Work to be completed: Wherever "monday" appears in a line of the listing, report that line.

Data under study:
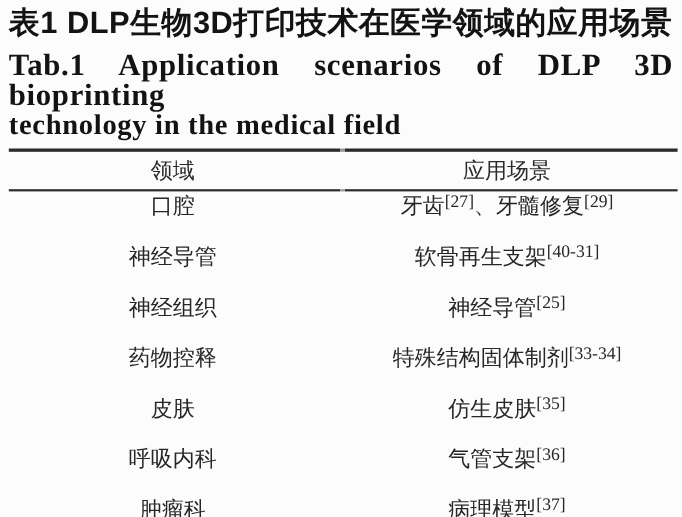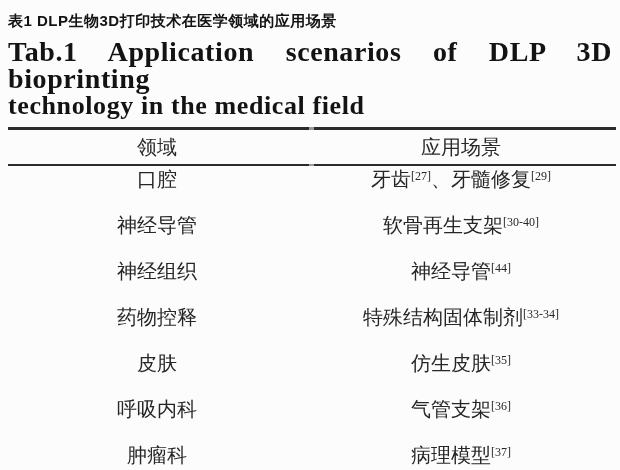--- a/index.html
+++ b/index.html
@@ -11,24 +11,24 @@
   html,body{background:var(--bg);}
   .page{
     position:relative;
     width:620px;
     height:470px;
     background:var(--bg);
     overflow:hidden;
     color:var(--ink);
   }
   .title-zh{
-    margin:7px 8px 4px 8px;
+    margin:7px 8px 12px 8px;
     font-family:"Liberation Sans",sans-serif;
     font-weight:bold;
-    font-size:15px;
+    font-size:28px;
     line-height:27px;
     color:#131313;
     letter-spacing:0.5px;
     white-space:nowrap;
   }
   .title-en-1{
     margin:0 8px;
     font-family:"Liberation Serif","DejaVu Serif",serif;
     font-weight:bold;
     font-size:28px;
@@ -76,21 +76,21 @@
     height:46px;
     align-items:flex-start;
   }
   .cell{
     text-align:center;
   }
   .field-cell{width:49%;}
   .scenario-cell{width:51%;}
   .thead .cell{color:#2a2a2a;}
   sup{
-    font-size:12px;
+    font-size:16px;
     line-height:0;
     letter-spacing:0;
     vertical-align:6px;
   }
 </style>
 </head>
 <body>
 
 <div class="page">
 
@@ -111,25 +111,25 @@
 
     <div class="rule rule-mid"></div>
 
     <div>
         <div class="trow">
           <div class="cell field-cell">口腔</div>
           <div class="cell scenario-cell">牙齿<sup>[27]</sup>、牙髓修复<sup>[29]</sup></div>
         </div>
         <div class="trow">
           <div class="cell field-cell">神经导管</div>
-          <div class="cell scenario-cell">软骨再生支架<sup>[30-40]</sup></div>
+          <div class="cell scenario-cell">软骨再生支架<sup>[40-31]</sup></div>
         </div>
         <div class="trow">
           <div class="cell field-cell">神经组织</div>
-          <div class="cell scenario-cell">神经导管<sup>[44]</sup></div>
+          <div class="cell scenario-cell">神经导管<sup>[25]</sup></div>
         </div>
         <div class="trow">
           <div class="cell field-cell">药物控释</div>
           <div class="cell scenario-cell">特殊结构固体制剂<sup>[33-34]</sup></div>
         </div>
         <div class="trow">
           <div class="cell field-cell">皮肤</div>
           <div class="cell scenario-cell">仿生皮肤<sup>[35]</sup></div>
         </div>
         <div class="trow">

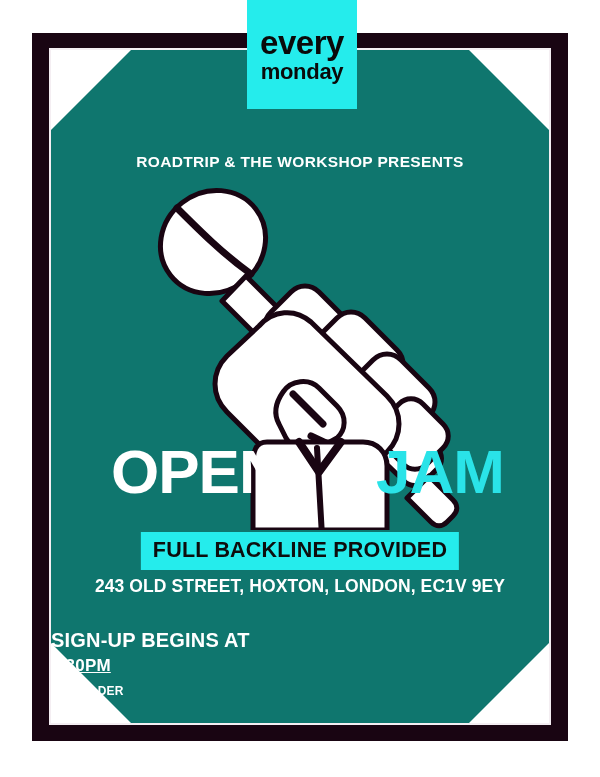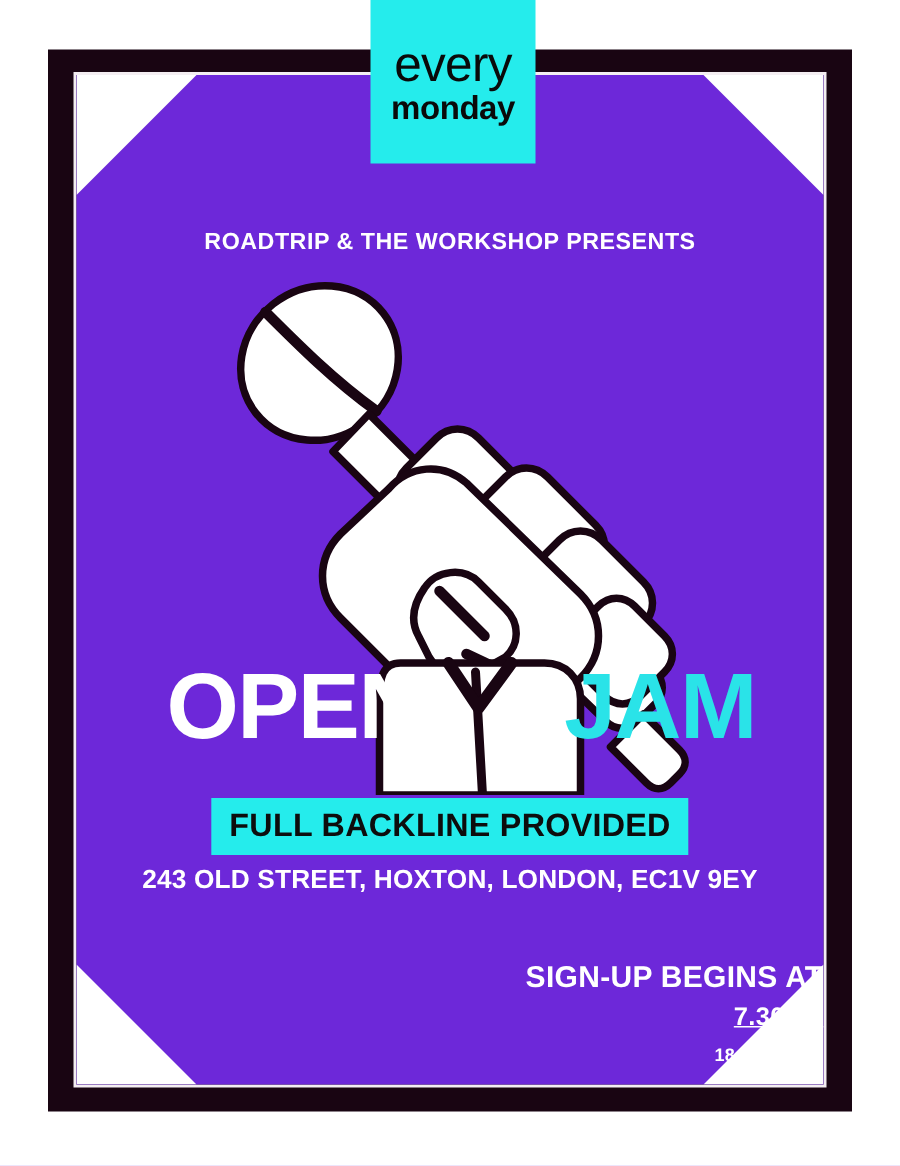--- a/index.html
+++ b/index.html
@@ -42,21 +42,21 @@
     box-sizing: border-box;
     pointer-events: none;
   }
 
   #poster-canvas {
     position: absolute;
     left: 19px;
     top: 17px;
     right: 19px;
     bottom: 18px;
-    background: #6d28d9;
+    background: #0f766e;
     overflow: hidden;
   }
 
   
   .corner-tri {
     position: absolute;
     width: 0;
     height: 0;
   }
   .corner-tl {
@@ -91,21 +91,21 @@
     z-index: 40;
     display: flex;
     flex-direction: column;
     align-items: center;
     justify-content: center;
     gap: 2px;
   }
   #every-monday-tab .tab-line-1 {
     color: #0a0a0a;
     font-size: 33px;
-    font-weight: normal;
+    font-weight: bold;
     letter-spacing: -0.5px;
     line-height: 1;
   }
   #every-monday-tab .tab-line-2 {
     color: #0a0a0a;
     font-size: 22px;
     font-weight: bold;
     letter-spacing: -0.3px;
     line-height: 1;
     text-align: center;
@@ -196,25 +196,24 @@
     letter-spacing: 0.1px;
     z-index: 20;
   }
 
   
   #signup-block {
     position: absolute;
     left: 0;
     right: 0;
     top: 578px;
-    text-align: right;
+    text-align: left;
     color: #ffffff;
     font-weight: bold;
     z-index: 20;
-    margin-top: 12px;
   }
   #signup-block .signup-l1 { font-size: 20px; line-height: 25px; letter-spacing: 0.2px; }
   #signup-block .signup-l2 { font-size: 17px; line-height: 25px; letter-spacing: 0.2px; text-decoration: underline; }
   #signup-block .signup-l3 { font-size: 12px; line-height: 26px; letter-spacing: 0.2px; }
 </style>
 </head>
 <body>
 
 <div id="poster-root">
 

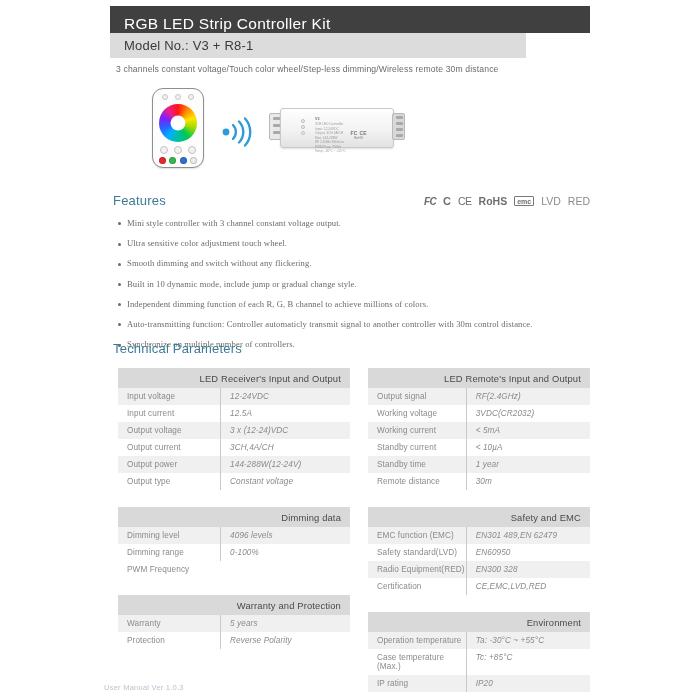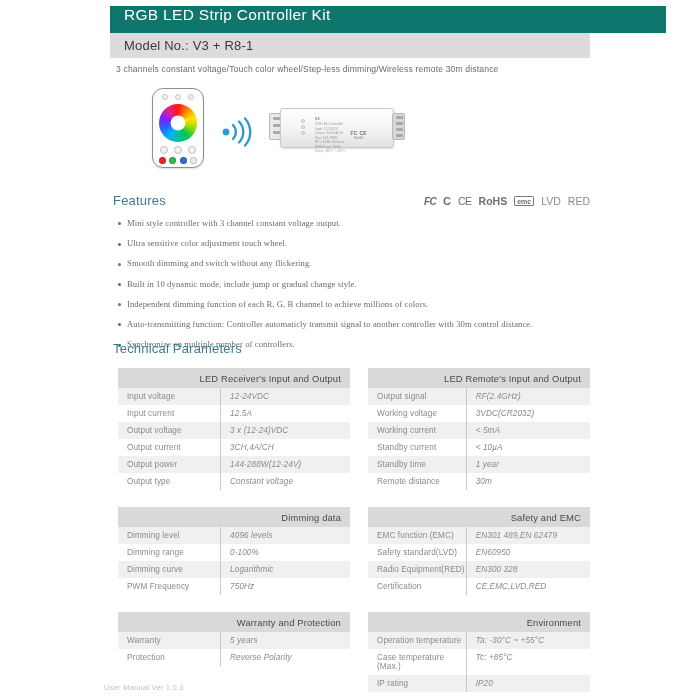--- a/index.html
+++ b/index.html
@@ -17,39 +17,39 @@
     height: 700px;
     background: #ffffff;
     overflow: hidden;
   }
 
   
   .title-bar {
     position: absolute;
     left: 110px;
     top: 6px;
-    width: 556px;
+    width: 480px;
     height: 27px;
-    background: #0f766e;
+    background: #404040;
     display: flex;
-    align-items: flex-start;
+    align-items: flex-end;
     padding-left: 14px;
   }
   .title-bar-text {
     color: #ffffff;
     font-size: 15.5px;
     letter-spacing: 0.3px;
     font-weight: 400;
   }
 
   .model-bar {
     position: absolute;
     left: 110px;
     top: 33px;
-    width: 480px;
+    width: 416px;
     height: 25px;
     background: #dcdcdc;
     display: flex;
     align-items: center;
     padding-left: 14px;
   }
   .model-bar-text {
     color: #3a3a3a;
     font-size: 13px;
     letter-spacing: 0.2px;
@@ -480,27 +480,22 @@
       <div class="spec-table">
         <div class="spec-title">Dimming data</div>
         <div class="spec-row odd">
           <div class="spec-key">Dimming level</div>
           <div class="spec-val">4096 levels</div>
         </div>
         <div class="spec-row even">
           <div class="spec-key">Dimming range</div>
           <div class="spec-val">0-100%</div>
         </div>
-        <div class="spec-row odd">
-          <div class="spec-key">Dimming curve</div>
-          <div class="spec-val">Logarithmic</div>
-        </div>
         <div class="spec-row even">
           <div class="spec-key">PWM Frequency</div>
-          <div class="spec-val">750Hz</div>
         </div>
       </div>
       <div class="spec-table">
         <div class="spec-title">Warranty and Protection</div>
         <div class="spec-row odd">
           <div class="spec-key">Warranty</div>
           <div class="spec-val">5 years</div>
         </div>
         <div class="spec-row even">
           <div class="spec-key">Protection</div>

Exercise answer:
   #every-monday-tab .tab-line-1 {
   #every-monday-tab .tab-line-2 {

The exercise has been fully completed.